Exercise objective: Scan the records for "page". Show the matching lines.

· · · · ·

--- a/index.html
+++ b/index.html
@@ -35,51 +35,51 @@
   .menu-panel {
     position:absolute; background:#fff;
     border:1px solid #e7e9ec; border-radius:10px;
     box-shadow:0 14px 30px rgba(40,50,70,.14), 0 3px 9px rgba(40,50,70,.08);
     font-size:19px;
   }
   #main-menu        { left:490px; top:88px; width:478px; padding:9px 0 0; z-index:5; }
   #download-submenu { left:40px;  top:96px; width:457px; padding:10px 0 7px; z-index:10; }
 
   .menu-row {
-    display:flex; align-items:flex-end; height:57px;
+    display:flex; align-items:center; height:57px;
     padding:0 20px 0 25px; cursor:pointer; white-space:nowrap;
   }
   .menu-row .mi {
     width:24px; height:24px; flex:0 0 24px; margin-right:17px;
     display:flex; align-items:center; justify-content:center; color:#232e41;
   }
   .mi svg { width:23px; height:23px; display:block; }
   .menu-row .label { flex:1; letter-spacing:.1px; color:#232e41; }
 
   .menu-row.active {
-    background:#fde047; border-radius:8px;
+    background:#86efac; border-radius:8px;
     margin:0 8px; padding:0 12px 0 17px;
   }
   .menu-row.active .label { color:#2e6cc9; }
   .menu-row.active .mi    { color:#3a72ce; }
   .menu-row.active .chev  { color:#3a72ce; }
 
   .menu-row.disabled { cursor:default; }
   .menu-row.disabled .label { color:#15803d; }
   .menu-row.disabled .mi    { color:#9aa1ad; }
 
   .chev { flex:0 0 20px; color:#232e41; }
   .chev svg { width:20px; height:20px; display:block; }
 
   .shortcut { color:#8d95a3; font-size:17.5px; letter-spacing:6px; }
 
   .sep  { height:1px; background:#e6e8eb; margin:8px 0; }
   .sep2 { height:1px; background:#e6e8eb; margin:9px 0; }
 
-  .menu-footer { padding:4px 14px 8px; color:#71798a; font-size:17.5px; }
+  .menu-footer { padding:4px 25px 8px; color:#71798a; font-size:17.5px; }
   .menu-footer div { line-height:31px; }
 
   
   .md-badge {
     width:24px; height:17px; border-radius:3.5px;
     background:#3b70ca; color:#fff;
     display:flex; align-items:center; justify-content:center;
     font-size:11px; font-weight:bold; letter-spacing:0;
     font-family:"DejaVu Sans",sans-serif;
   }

· · · · ·

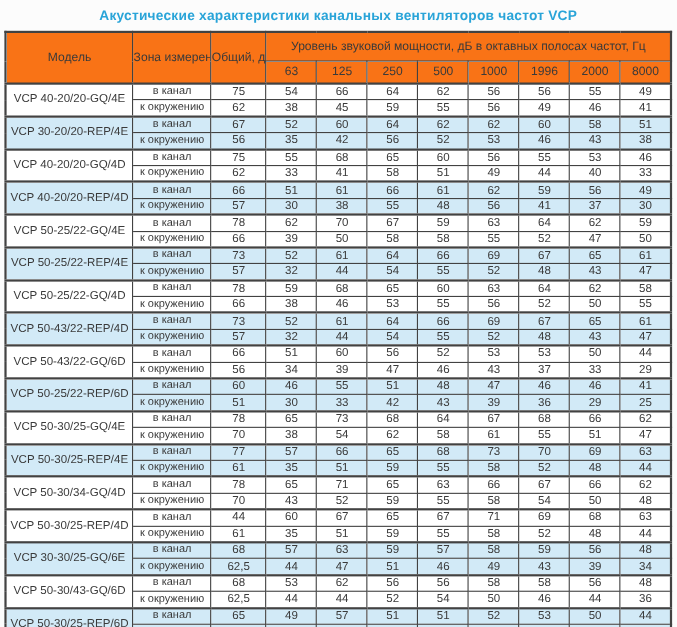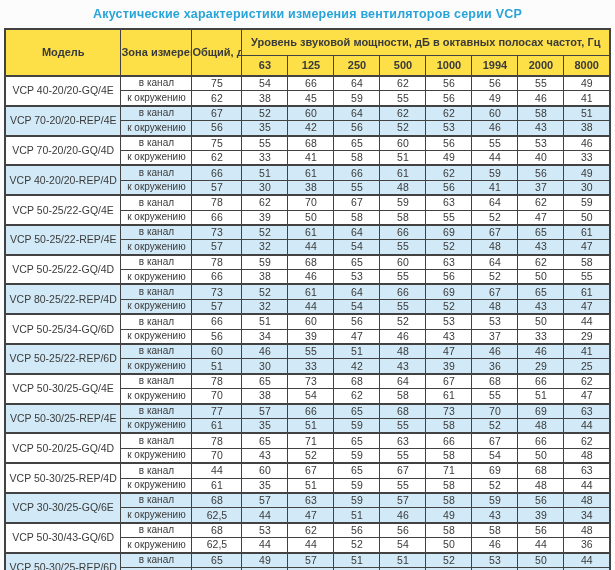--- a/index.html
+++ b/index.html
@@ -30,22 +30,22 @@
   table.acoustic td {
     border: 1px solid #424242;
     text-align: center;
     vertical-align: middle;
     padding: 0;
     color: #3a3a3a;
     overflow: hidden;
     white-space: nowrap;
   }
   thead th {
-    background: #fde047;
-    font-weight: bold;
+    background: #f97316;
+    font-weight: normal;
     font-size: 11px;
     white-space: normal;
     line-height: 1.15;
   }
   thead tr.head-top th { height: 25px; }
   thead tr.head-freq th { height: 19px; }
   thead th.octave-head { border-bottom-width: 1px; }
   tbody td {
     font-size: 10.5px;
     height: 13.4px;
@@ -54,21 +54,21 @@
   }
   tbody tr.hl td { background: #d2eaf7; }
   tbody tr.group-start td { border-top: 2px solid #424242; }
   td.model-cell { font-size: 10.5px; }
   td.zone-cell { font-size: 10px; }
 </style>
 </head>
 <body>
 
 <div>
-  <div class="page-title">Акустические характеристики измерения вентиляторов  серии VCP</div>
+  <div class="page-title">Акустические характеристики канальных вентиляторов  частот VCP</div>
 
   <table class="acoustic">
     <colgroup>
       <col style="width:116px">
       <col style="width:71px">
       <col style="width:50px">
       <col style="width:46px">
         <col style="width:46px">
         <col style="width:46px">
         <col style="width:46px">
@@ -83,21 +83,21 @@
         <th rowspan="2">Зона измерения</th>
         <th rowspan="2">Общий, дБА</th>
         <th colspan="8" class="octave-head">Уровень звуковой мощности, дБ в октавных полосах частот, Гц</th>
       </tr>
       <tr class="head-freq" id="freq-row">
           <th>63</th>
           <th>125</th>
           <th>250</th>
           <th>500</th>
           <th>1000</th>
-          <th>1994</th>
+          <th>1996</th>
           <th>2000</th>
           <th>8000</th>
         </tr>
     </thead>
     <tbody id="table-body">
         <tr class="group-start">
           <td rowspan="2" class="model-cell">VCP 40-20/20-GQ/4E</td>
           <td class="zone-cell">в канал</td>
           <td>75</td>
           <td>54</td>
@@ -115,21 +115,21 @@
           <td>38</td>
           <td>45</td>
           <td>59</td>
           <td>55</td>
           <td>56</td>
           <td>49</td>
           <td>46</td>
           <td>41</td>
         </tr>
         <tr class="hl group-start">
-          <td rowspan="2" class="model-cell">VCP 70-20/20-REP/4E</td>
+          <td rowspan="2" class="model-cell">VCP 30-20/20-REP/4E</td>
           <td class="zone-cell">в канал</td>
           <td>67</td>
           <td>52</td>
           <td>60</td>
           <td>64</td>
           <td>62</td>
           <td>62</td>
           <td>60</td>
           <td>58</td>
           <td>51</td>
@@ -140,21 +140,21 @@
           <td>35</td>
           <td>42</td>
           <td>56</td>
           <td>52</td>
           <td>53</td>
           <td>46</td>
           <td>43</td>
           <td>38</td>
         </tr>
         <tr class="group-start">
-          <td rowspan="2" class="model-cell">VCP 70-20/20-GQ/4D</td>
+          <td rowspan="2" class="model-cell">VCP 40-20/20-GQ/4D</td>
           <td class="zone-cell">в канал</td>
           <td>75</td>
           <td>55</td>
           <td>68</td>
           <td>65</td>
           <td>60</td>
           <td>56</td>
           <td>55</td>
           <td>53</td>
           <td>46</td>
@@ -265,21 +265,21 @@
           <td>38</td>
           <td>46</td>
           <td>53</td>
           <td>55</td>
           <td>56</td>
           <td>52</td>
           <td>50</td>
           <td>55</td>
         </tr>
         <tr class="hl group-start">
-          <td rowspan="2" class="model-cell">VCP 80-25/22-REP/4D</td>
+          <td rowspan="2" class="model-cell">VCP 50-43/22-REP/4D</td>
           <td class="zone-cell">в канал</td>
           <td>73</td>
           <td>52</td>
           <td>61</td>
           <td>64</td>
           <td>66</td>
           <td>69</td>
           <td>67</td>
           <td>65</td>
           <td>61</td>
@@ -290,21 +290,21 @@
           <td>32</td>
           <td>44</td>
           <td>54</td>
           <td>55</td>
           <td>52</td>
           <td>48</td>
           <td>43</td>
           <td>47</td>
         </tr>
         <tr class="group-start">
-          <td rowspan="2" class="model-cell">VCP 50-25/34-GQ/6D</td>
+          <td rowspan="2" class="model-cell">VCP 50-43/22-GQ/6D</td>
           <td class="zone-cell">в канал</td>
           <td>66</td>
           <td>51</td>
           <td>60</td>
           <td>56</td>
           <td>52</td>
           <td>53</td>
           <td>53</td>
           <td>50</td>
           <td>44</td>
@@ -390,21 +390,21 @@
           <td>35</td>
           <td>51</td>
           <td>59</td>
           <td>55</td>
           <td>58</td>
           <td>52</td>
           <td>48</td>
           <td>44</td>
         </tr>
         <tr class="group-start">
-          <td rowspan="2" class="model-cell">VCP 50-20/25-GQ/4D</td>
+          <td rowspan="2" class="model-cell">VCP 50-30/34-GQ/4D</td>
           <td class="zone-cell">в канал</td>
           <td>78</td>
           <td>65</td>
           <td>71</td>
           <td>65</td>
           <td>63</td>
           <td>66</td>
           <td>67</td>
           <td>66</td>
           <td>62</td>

· · · · ·

Answer for the task:
-  <div class="page-title">Акустические характеристики измерения вентиляторов  серии VCP</div>
+  <div class="page-title">Акустические характеристики канальных вентиляторов  частот VCP</div>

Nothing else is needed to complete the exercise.